Exercise description
Down to the last line, retype the records below exactly and skip the pictures.
═════ Excerpted data
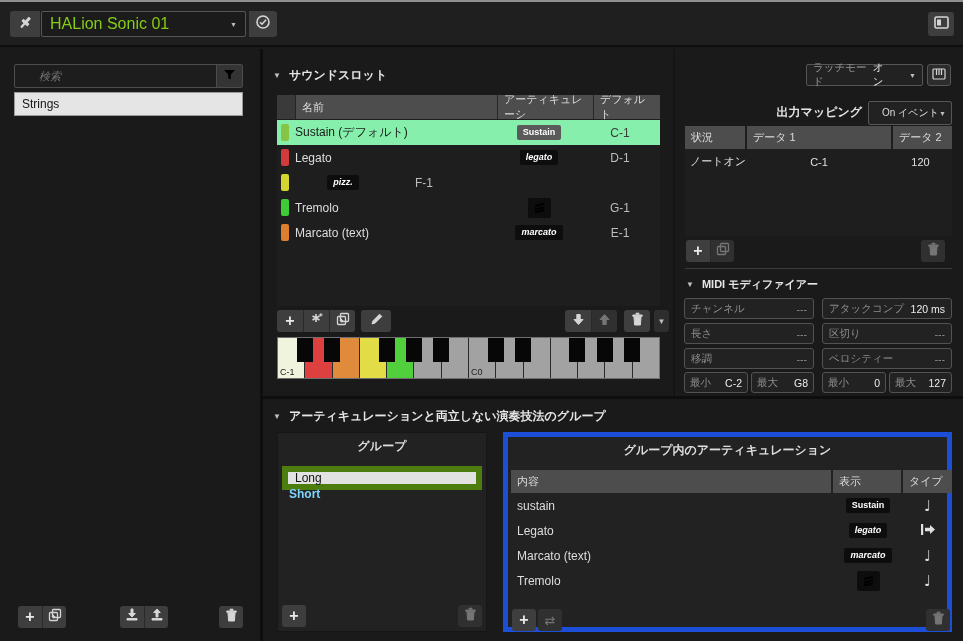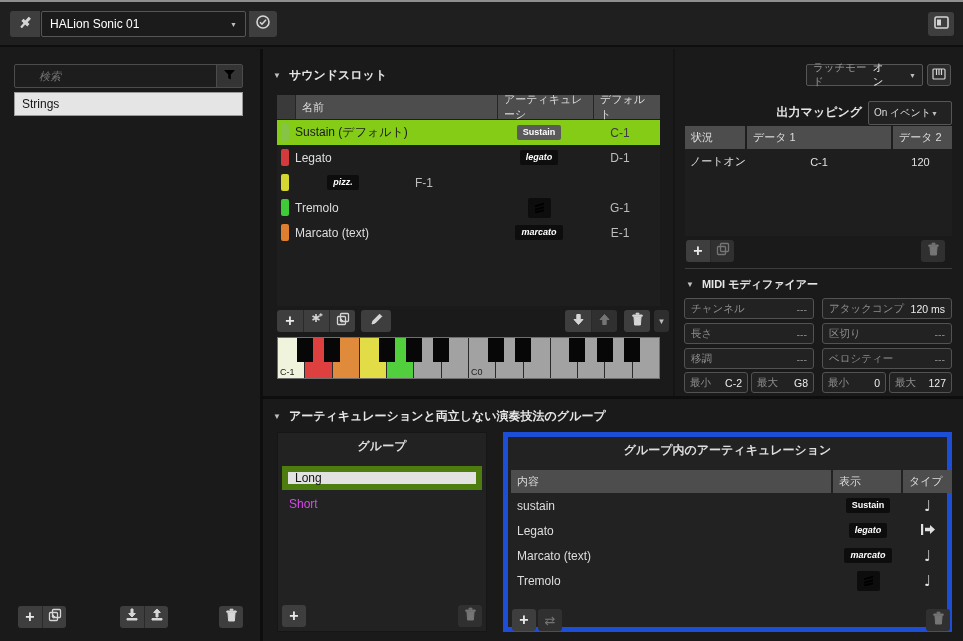--- a/index.html
+++ b/index.html
@@ -83,7 +83,7 @@
     </span>
   </div>
   <div class="ddl" style="position:absolute;left:41px;top:9px;width:205px;height:26px;padding:0 8px;justify-content:space-between;">
-    <span style="font-size:12px;color:#ffffff;">HALion Sonic 01</span>
+    <span style="font-size:16px;color:#84cc16;">HALion Sonic 01</span>
     <span class="tri-s">▼</span>
   </div>
   <div class="btn" style="left:249px;top:9px;width:28px;height:26px;border-radius:0 3px 3px 0;">

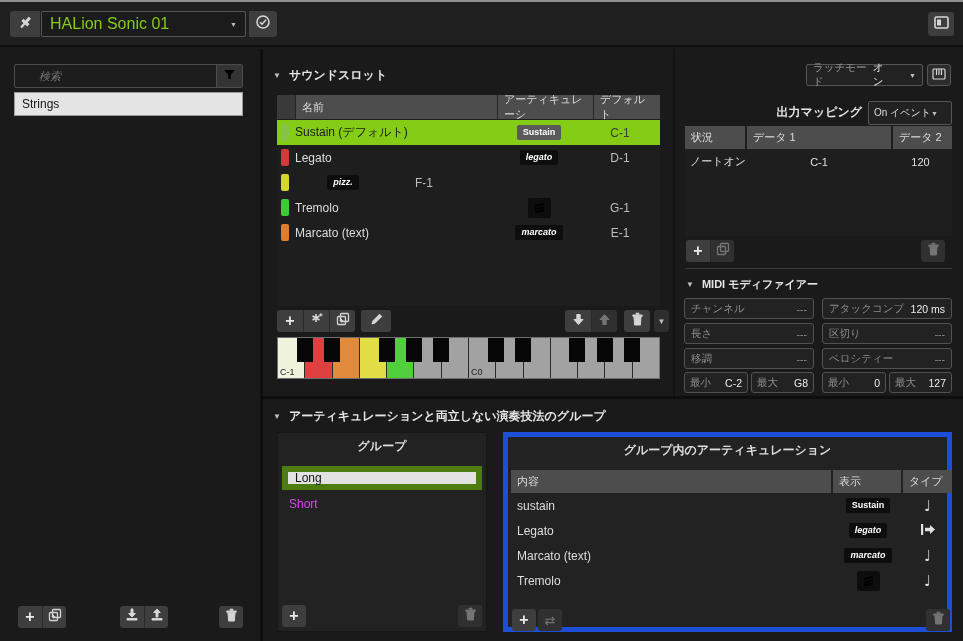--- a/index.html
+++ b/index.html
@@ -329,7 +329,7 @@
 </div>
 
 <div class="abs" style="left:690px;top:104px;width:172px;text-align:right;font-size:12px;font-weight:bold;color:#e6e6e6;">出力マッピング</div>
-<div class="ddl" style="position:absolute;left:868px;top:101px;width:84px;height:24px;padding:0 5px;justify-content:flex-start;background:#222;">
+<div class="ddl" style="position:absolute;left:868px;top:101px;width:84px;height:24px;padding:0 5px;justify-content:flex-end;background:#222;">
   <span style="font-size:10px;color:#dcdcdc;">On イベント</span>
   <span class="tri-s">▼</span>
 </div>

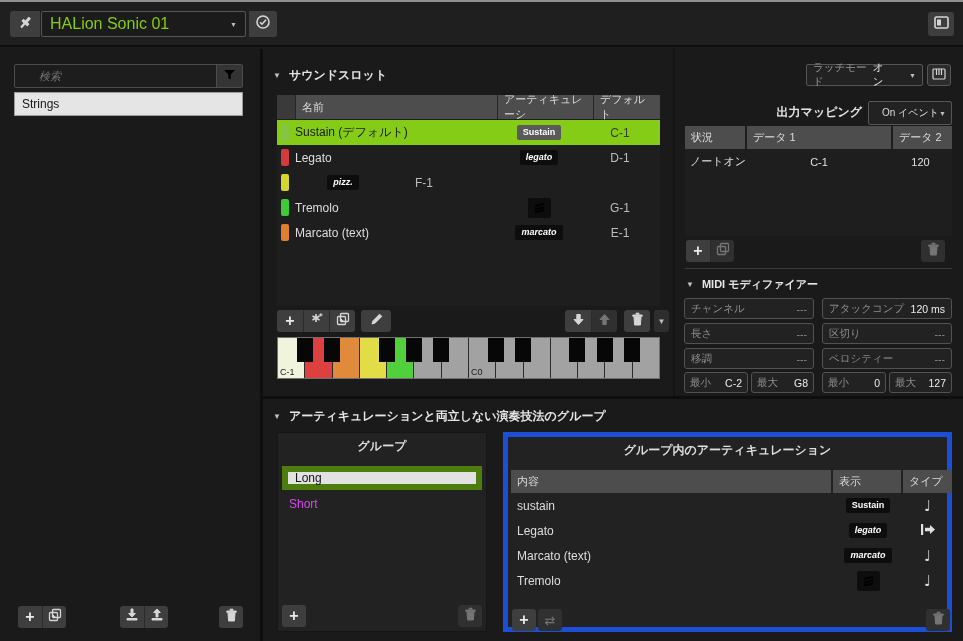--- a/index.html
+++ b/index.html
@@ -45,7 +45,7 @@
   .ss-row .ss-name { width:196px; color:#dedede; }
   .ss-row .ss-art { width:96px; display:flex; justify-content:center; }
   .ss-row .ss-trig { width:66px; text-align:center; color:#bdbdbd; }
-  .ss-row.sel { background:#84cc16; }
+  .ss-row.sel { background:#86efac; }
   .ss-row.sel .ss-name { color:#1a1a1a; }
   .ss-row.sel .ss-trig { color:#3c3c3c; }
   

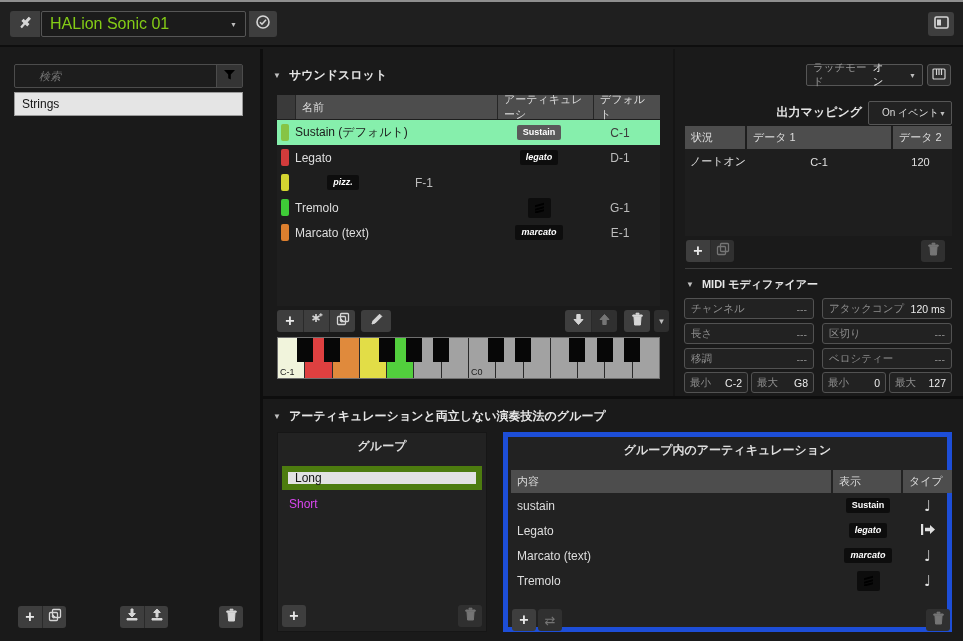--- a/index.html
+++ b/index.html
@@ -426,7 +426,7 @@
   <div class="g-item" style="left:4px;top:33px;width:200px;background:#e2e2e2;border:6px solid #4d7c0f;color:#141414;">
     <span>Long</span>
   </div>
-  <div class="g-item" style="left:4px;top:59px;width:200px;color:#d946ef;">
+  <div class="g-item" style="left:4px;top:49px;width:200px;color:#7dd3fc;font-weight:bold;">
     <span>Short</span>
   </div>
   <div class="btn" style="left:4px;top:172px;">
══════════
Response
--- a/index.html
+++ b/index.html
@@ -83,7 +83,7 @@
     </span>
   </div>
   <div class="ddl" style="position:absolute;left:41px;top:9px;width:205px;height:26px;padding:0 8px;justify-content:space-between;">
-    <span style="font-size:12px;color:#ffffff;">HALion Sonic 01</span>
+    <span style="font-size:16px;color:#84cc16;">HALion Sonic 01</span>
     <span class="tri-s">▼</span>
   </div>
   <div class="btn" style="left:249px;top:9px;width:28px;height:26px;border-radius:0 3px 3px 0;">

--- a/index.html
+++ b/index.html
@@ -329,7 +329,7 @@
 </div>
 
 <div class="abs" style="left:690px;top:104px;width:172px;text-align:right;font-size:12px;font-weight:bold;color:#e6e6e6;">出力マッピング</div>
-<div class="ddl" style="position:absolute;left:868px;top:101px;width:84px;height:24px;padding:0 5px;justify-content:flex-start;background:#222;">
+<div class="ddl" style="position:absolute;left:868px;top:101px;width:84px;height:24px;padding:0 5px;justify-content:flex-end;background:#222;">
   <span style="font-size:10px;color:#dcdcdc;">On イベント</span>
   <span class="tri-s">▼</span>
 </div>

--- a/index.html
+++ b/index.html
@@ -45,7 +45,7 @@
   .ss-row .ss-name { width:196px; color:#dedede; }
   .ss-row .ss-art { width:96px; display:flex; justify-content:center; }
   .ss-row .ss-trig { width:66px; text-align:center; color:#bdbdbd; }
-  .ss-row.sel { background:#84cc16; }
+  .ss-row.sel { background:#86efac; }
   .ss-row.sel .ss-name { color:#1a1a1a; }
   .ss-row.sel .ss-trig { color:#3c3c3c; }
   

--- a/index.html
+++ b/index.html
@@ -426,7 +426,7 @@
   <div class="g-item" style="left:4px;top:33px;width:200px;background:#e2e2e2;border:6px solid #4d7c0f;color:#141414;">
     <span>Long</span>
   </div>
-  <div class="g-item" style="left:4px;top:59px;width:200px;color:#d946ef;">
+  <div class="g-item" style="left:4px;top:49px;width:200px;color:#7dd3fc;font-weight:bold;">
     <span>Short</span>
   </div>
   <div class="btn" style="left:4px;top:172px;">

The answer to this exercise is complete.